(Web interface edit records)

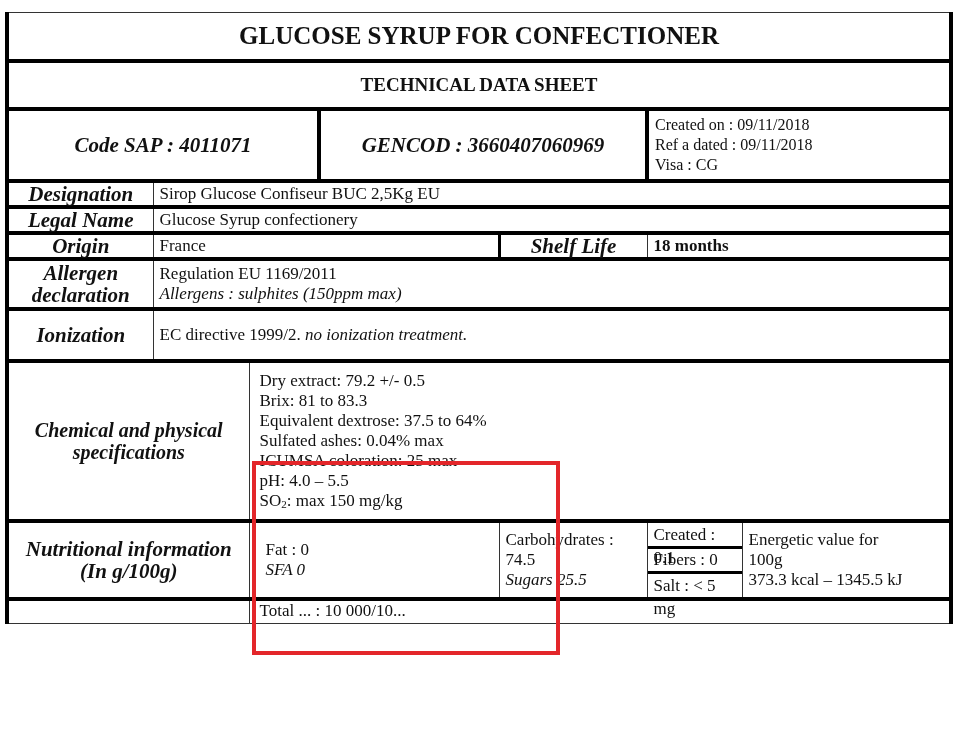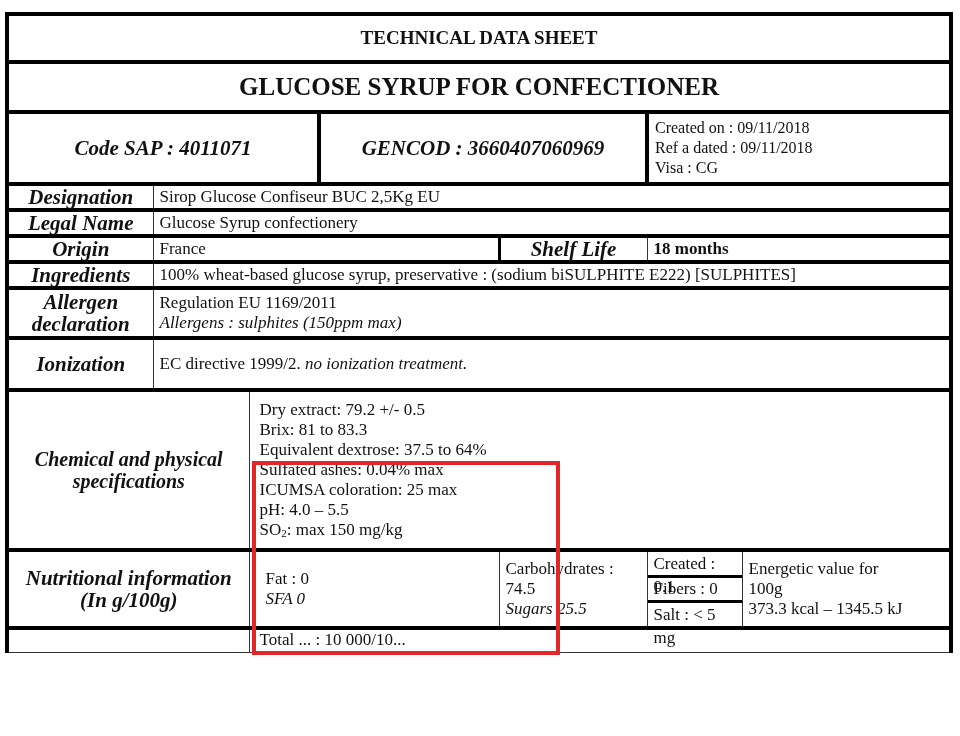--- a/index.html
+++ b/index.html
@@ -41,10 +41,10 @@
 
   <tbody>
         <tr>
-    <td colspan="8" class="title1 outer-l outer-r thick-t thick-b">TECHNICAL DATA SHEET</td>
+    <td colspan="8" class="title2 outer-l outer-r thick-b">GLUCOSE SYRUP FOR CONFECTIONER</td>
   </tr>
   <tr>
-    <td colspan="8" class="title2 outer-l outer-r thick-b">GLUCOSE SYRUP FOR CONFECTIONER</td>
+    <td colspan="8" class="title1 outer-l outer-r thick-t thick-b">TECHNICAL DATA SHEET</td>
   </tr>
   <tr>
     <td colspan="3" class="code outer-l thick-b" style="border-right:4px solid #000;">Code SAP : 4011071</td>

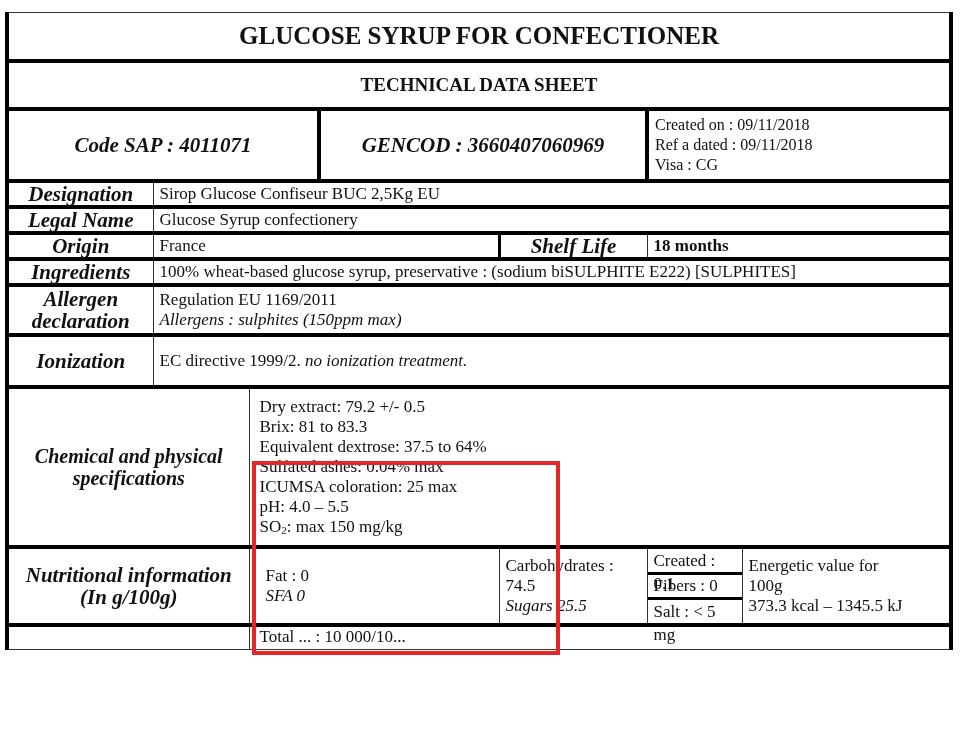--- a/index.html
+++ b/index.html
@@ -70,10 +70,6 @@
     <td colspan="2" class="lbl thick-b">Shelf Life</td>
     <td colspan="2" class="bold outer-r thick-b">18 months</td>
   </tr>
-  <tr style="height:24px">
-    <td class="lbl outer-l thick-b">Ingredients</td>
-    <td colspan="7" class="outer-r thick-b">100% wheat-based glucose syrup, preservative : (sodium biSULPHITE E222) [SULPHITES]</td>
-  </tr>
   <tr style="height:50px">
     <td class="lbl outer-l thick-b">
       <div>Allergen</div>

**Work task**
All entries should be reproduced exactly; no picture belongs in the result.

**Finished task**
--- a/index.html
+++ b/index.html
@@ -41,10 +41,10 @@
 
   <tbody>
         <tr>
-    <td colspan="8" class="title1 outer-l outer-r thick-t thick-b">TECHNICAL DATA SHEET</td>
+    <td colspan="8" class="title2 outer-l outer-r thick-b">GLUCOSE SYRUP FOR CONFECTIONER</td>
   </tr>
   <tr>
-    <td colspan="8" class="title2 outer-l outer-r thick-b">GLUCOSE SYRUP FOR CONFECTIONER</td>
+    <td colspan="8" class="title1 outer-l outer-r thick-t thick-b">TECHNICAL DATA SHEET</td>
   </tr>
   <tr>
     <td colspan="3" class="code outer-l thick-b" style="border-right:4px solid #000;">Code SAP : 4011071</td>

--- a/index.html
+++ b/index.html
@@ -70,10 +70,6 @@
     <td colspan="2" class="lbl thick-b">Shelf Life</td>
     <td colspan="2" class="bold outer-r thick-b">18 months</td>
   </tr>
-  <tr style="height:24px">
-    <td class="lbl outer-l thick-b">Ingredients</td>
-    <td colspan="7" class="outer-r thick-b">100% wheat-based glucose syrup, preservative : (sodium biSULPHITE E222) [SULPHITES]</td>
-  </tr>
   <tr style="height:50px">
     <td class="lbl outer-l thick-b">
       <div>Allergen</div>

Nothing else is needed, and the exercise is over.